Sam Uretsky

Health Care Games

Three of a kind: military intelligence, jumbo shrimp, medical science. Like it or not, health care comes under the heading of “healing arts,” a collection of bits of formal knowledge mixed with intuition and dumb luck. We have lots of medical journals that publish studies that certainly look scientific, but then, for a lot of us, the bridge of the Starship Enterprise looked fairly convincing too. Studies aren’t absolute, they just help tell what the odds are on something good happening, or something bad. We tend to focus on the good outcome, which is why people still buy Lotto tickets, or vote. Incurable optimism may be an essential trait for species survival.

To a large extent, we’ve been indoctrinated in unreality. Advertising is a powerful force. Automobile ads show us cars gliding along empty roads, when the reality is we’ll spend most of our time stuck in rush hour traffic. No fast food franchise has ever produced a hamburger that looked remotely like the one in their advertisement.

Television ads for prescription drugs promise not only relief from debilitating disease, but a granddaughter who will be accepted to Harvard Medical School and the Wharton Business School, both on a full scholarships. It’s only at the very end that a disembodied voice rattles off the litany of things that can go wrong, ranging from upset stomach and skin rash to encounters with flesh eating zombies. We tend to ignore that stuff.

To go one step beyond that, we believe that more is better. This gives us 500-horsepower supercars and 5,000-calorie supersized meals. We have a major political party so convinced that lower tax rates increase tax receipts that the only way to wipe out the deficit is to stop collecting taxes from anyone with an income over $1 million a year. Truth is, it doesn’t work in economics, and it doesn’t work in medicine. Studies give inaccurate conclusions and lead to treatments that can do more harm than good, tests give inaccurate results that lead to more tests that can have adverse problems, and treatments all come with that disembodied voice warning of diarrhea, sleep disturbances, gastric ulcers and anaphylactic shock. Good medical practice calls for balancing the risks and benefits, and the sad fact is that the choices which are good for most people aren’t always the best choice for any single individual.

The recent recommendations for reducing the frequency of cancer screening tests are based on economics, in part, but they’re also based on legitimate health considerations.

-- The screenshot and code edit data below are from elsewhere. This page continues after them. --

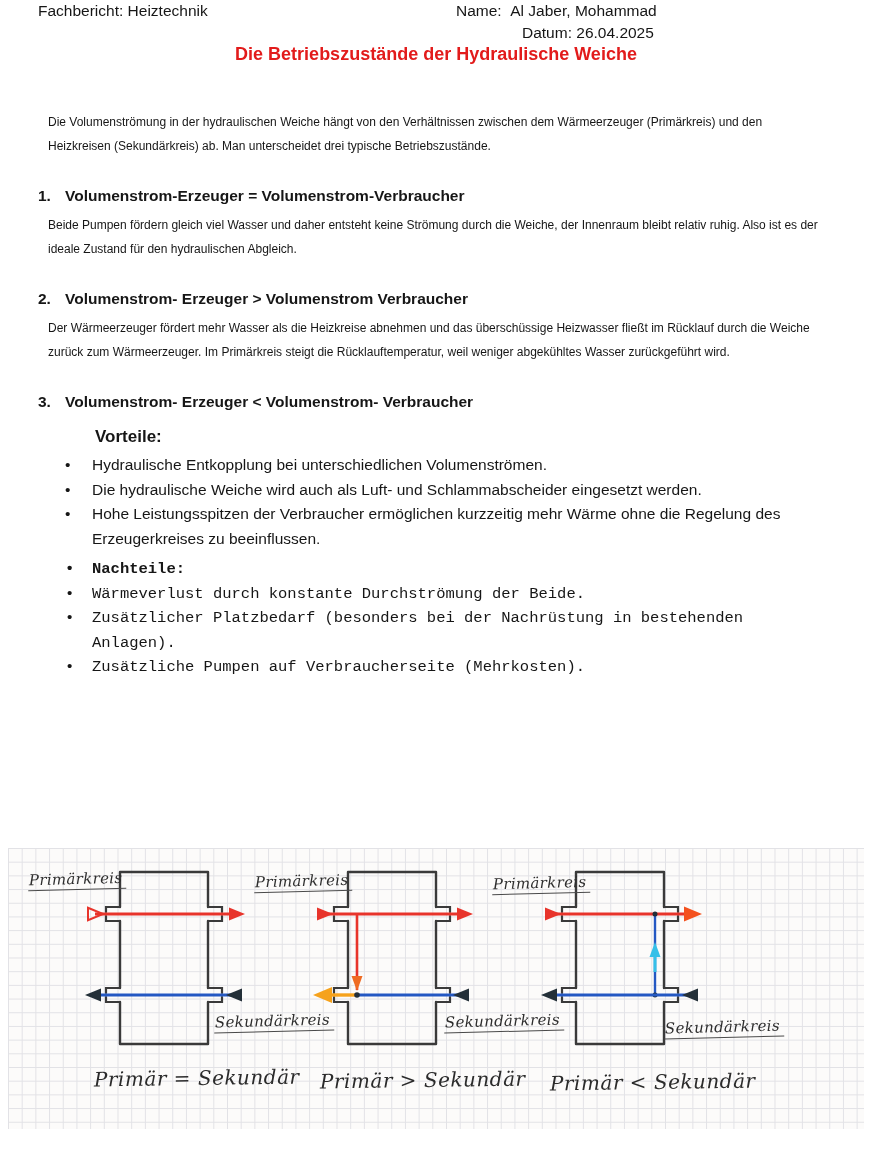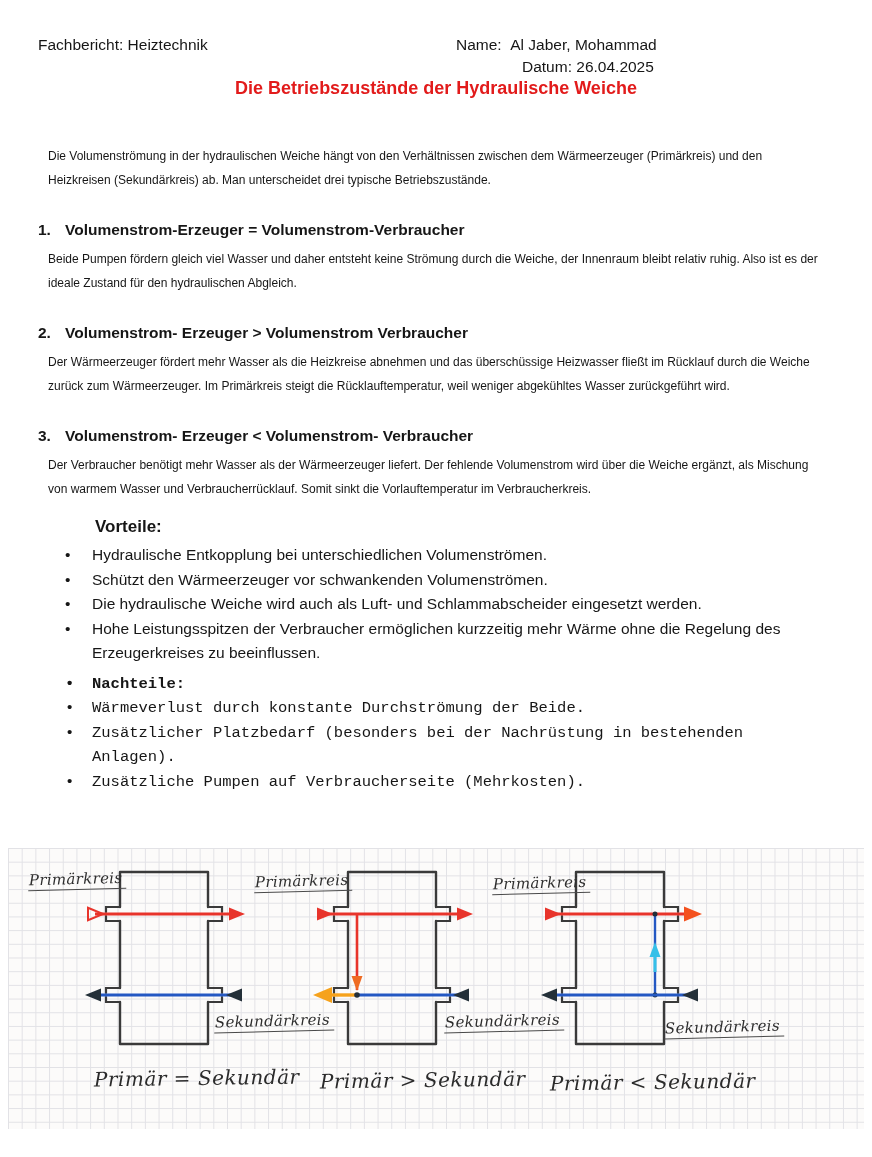"Fachbericht: Heiztechnik" .doc-header { padding-top: 34px -> none }
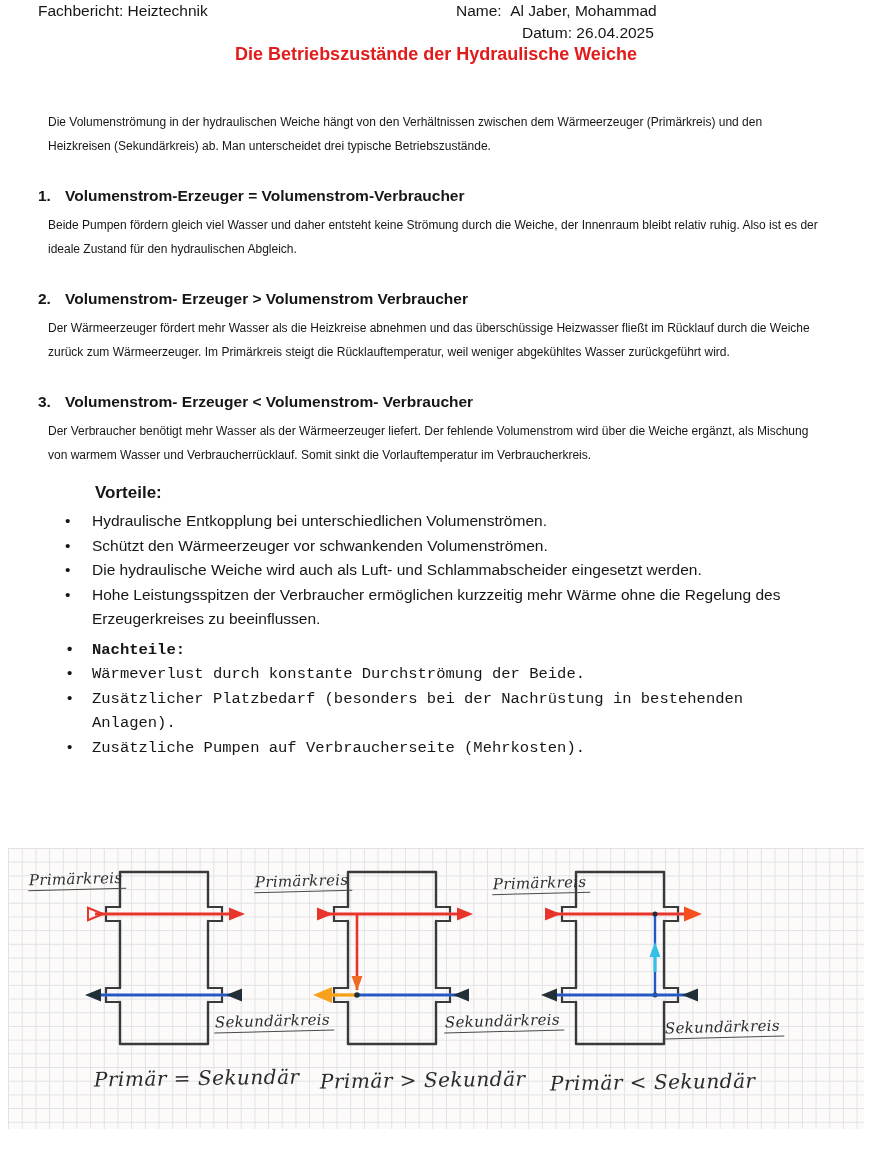"Der Verbraucher benötigt mehr Wasser" p.para { html: <p>Der Verbraucher benötigt mehr Wasser als der Wärmeerzeuger liefert. Der fehlende Volumenstrom wird über die Weiche ergänzt, als Mischung von warmem Wasser und Verbraucherrücklauf. Somit sinkt die Vorlauftemperatur im Verbraucherkreis.</p> -> none }
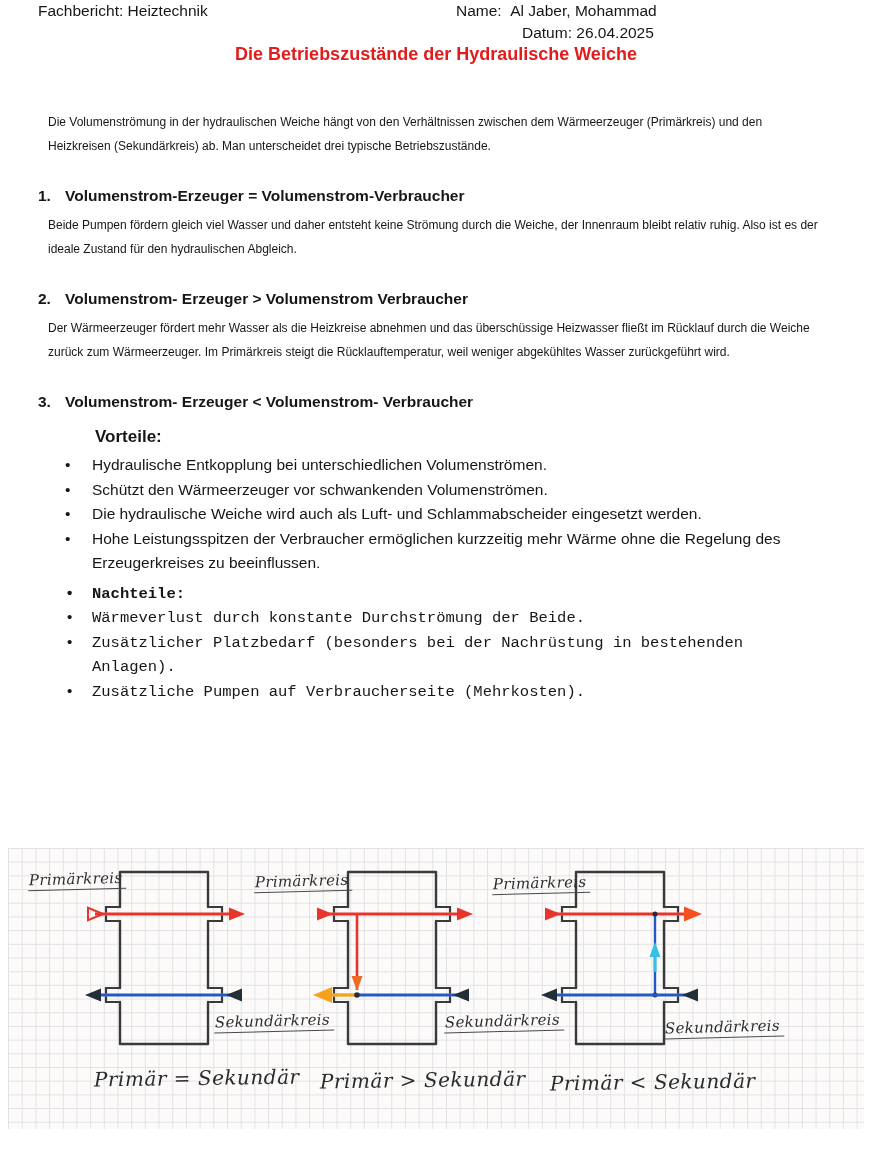"Schützt den Wärmeerzeuger vor" li { html: <li>Schützt den Wärmeerzeuger vor schwankenden Volumenströmen.</li> -> none }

Positive screening tests aren’t definitive — they’re just alerts that it may be useful to perform additional tests, and the additional tests invariably come with risks. Consider that the baby aspirin used to reduce the risk of heart attack may cause serious ulcers, that something as common as an intramuscular injection can accidentally hit a nerve, causing long term pain.

Cutting back on the frequency of tests represents a balance — the risk benefit ratio. Some cancers will go undetected, and consequently untreated, but fewer people will have needless surgery with risk of infection, bleeding and nerve damage. Even when a cancer is detected, there can be legitimate questions about rushing to treatment, since in some cases, the cancer is growing so slowly that it may not pose any real risk in this lifetime, while the treatments are more likely to cause problems than the cancer itself. These are legitimate questions, grounds for more studies, and thoughtful evaluations.

The recent recommendations for cutting back on some screening tests, PAP smears, mammograms, prostate exams, were intended, not to cut costs, but to cut risks. There’s no evidence that the recommendations were politically motivated, let alone planned to be released at the same time. In spite of that, politicians, who often make the best conspiracy theorists, are quick to see the new recommendations as a plot to ration medical care.

It’s of passing interest that the Republicans, who have seized on the recommendations for reduced cancer screening as evidence of government interference in health care, are the same people who voted overwhelmingly in favor of the Stupak (D-Mich., with 63 other Democrats and 176 Republicans) amendment to the House health care reform bill, that would block any health insurance plan bought with any federal money from paying for abortions. The people that opposed having health-care decisions made by bureaucrats finds it perfectly proper to have these decisions made by political hacks.

Medical judgements are just that, and often have as much science as a decision to lead trumps, or bet on filling an inside straight. But the new recommendations are based on the best informed opinions working with the best information currently available. The GOP response is a play to our belief that all will go well, and more is better. There is no cynic like an politician swearing idealism.

Sam Uretsky is a writer and pharmacist living on Long Island, N.Y.